A river of millions of Euros and US dollars passes every day through the city of Sebha, its deposits, its logistics, its criminal networks. The municipality, however, does not even have the resources to keep the prisons open: “Because even the willingness to keep them open is lacking, as well as the strength and ability to manage them. Prisons must be defended. Who do it? This is also a matter of resources.”
In the province of Sebha there are 75 tribes that, in the vacuum of political power, occupied most of the space, limited only by the military presence of the Third Force of Misrata, further strengthened after the victory against ISIS in Sirte. The Third Force is the only permanent military element of interposition to prevent chaos in the most acute moments of conflict. “Most of Libya’s tribal entities are present in Sebha. Here there are the Awalad Suleyman, the Tebu, the Touareg, the Magharia, the Warfalla, no-one else is missing. The Balance between the tribes, in constant conflict with each other, is guaranteed by the municipality, but also by the elderly assemblies, which intervene in the event of inter-tribal armed conflicts.”
– Why the tribes do not oppose to the traffic?
There are good tribes and others bad, and criminal individuals from all sides, as well as good people from all sides. Some tribes are, then, directly involved in trades. Furthermore, there are militias, autonomous and armed. It’s a difficult situation.
– The traffickers are foreigners or locals?
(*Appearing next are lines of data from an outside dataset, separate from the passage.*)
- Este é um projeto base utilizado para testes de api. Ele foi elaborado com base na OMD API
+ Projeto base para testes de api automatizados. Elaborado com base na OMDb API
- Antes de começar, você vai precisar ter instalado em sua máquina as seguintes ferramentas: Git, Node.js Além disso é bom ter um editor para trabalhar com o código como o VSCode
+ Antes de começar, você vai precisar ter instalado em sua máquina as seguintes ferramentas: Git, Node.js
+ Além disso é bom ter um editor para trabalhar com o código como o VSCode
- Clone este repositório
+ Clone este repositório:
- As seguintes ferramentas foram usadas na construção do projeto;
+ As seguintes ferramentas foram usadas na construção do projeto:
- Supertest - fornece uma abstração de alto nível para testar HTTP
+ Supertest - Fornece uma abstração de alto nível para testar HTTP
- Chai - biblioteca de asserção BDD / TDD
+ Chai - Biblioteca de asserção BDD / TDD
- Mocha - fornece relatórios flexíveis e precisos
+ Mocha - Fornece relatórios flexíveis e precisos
The majority of them are foreigners. Then, there are the locals, who join together and these are among the causes of this violence. Most traffickers are Chadians, then there are the Nigerians. They are all criminals, like the gangs of Gambia and Ghana. They are like organized networks, part of the great international crime. Whereas the Nigeriens are workers, they stay here a couple of years, they work and then go back home. Yes, they commit some small crimes, but nothing compared to the Chadians and the Nigerians.
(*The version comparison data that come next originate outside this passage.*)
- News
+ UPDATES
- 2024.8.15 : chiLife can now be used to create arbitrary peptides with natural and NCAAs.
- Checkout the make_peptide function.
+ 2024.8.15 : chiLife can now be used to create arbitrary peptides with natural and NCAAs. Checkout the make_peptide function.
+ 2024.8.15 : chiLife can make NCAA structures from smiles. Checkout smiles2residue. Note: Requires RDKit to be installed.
FINALLY, THESE NETWORKS HAVE INTERNATIONAL CONTACTS: HOW DO THEY CAN BRING IMMIGRANTS IN ITALY, OBTAIN THE SHIPS, HAVE BASES, ETC. WITHOUT THE SUPPORT OF THE EUROPEAN CRIMINAL ORGANIZATIONS LIKE THE MAFIAS?
A security source, then, explains us that, since some time, Nigerian clans perform transfers towards Italy, especially of women, under reserve, ie they get a fee upon arrival at the Italian reception centers or with money transfers that come directly by relatives or other traffickers in Italy. Traders receive on phones the financial transfer numbers and, after checking the regularity of the transaction, embark the migrants. Each piece of route has its own dedicated organizations, often in competition with each other, with its price lists for the various “services” provided. The price can get up to 5,000 Euros for the arrival in Italy, while another thousand Euros then are spent on running away from Centers, reaching other destinations, or being put to work in the streets, by mixed Italian and Nigerian organizations.
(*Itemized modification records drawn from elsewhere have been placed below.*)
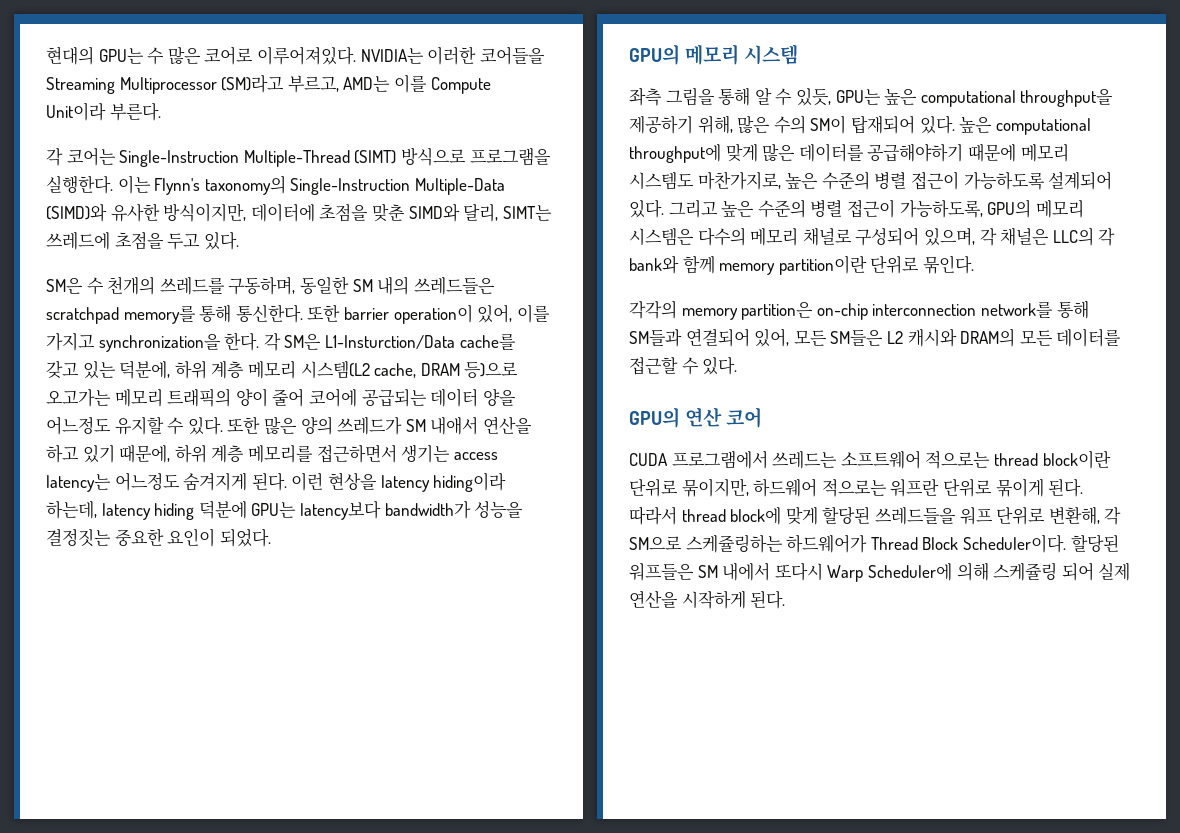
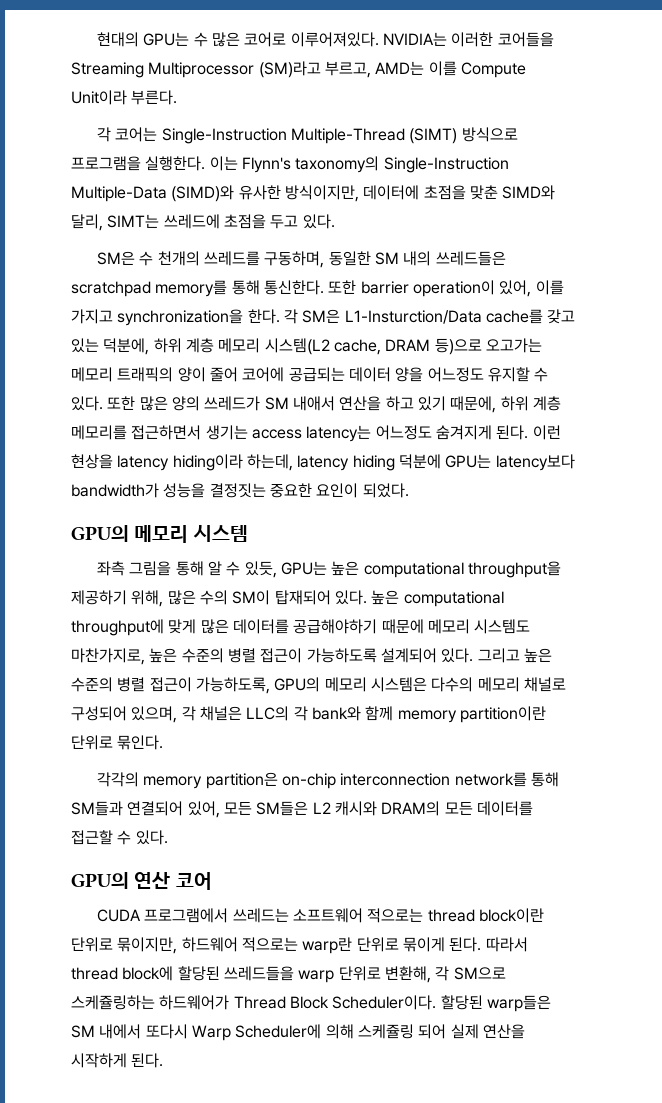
- CUDA 프로그램에서 쓰레드는 소프트웨어 적으로는 thread block이란 단위로 묶이지만, 하드웨어 적으로는 워프란 단위로 묶이게 된다.
+ CUDA 프로그램에서 쓰레드는 소프트웨어 적으로는 thread block이란 단위로 묶이지만, 하드웨어 적으로는 warp란 단위로 묶이게 된다.
- 따라서 thread block에 맞게 할당된 쓰레드들을 워프 단위로 변환해, 각 SM으로 스케쥴링하는 하드웨어가 Thread Block Scheduler이다.
+ 따라서 thread block에 할당된 쓰레드들을 warp 단위로 변환해, 각 SM으로 스케쥴링하는 하드웨어가 Thread Block Scheduler이다.
- 할당된 워프들은 SM 내에서 또다시 Warp Scheduler에 의해 스케쥴링 되어 실제 연산을 시작하게 된다.
+ 할당된 warp들은 SM 내에서 또다시 Warp Scheduler에 의해 스케쥴링 되어 실제 연산을 시작하게 된다.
– What is trafficked today?
To the south, all the products subsidized by the Libyan government. First of all petrol, diesel, oil and oil derivatives, but also food, rice and pasta. These are the goods that from Libya, through Sebha, go to the south, Sudan and Chad. What do they bring on in addition to immigrants? They carry drugs, hashish, pills and cocaine. But there are also mercenaries who the various parties enlist. They are thousands. The African cocaine route, which passes through Sebha and the Sahel and is supplied by cartels in South America, is one of the most interesting new researches.
By security sources, who have made several arrests and seizures on the coast, we learned that the cocaine passing from Sebha opens a new route across the north-south traffics axis. The African market for cocaine is North Africa, from Morocco to Egypt, following both paths through Kufra and the coastal ones that give access to Tunisia.